• Problem: When you reach the line containing "[75,73,199,87] [89,103,169,115] The" in the records below, start copying exactly, and stop once you have copied the line containing "[254,423,490,435] (URL)[http://ips-lmu.github.io/EMU.html]. ->".

• Records provided:

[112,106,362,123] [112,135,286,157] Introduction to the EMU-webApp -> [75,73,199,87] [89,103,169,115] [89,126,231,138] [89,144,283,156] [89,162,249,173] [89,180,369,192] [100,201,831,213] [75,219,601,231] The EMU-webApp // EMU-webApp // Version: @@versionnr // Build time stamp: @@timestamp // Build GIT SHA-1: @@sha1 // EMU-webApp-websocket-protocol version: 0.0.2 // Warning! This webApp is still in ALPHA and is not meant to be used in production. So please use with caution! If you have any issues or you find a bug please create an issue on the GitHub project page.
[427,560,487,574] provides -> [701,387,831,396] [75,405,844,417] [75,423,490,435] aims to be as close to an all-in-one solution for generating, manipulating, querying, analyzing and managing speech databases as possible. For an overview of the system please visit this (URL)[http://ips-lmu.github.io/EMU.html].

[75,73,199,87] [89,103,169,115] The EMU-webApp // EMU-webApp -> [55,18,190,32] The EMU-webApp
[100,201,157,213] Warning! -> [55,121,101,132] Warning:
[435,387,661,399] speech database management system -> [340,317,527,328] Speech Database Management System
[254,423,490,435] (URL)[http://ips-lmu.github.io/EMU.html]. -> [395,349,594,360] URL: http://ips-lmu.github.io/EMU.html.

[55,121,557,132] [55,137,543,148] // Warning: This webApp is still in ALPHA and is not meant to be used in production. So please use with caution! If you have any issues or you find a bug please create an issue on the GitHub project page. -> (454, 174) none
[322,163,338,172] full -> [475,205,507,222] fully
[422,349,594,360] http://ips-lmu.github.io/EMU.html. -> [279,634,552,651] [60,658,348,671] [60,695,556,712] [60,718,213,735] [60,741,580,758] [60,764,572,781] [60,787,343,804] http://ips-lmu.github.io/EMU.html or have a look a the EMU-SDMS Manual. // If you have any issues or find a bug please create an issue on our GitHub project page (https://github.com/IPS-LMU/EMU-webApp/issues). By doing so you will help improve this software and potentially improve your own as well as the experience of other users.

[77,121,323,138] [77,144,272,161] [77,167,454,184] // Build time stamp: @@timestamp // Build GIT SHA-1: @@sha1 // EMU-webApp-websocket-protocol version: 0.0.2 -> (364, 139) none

• Written response:
[75,73,199,87] [89,103,169,115] The EMU-webApp // EMU-webApp -> [55,18,190,32] The EMU-webApp
[100,201,157,213] Warning! -> [55,121,101,132] Warning:
[435,387,661,399] speech database management system -> [340,317,527,328] Speech Database Management System
[254,423,490,435] (URL)[http://ips-lmu.github.io/EMU.html]. -> [395,349,594,360] URL: http://ips-lmu.github.io/EMU.html.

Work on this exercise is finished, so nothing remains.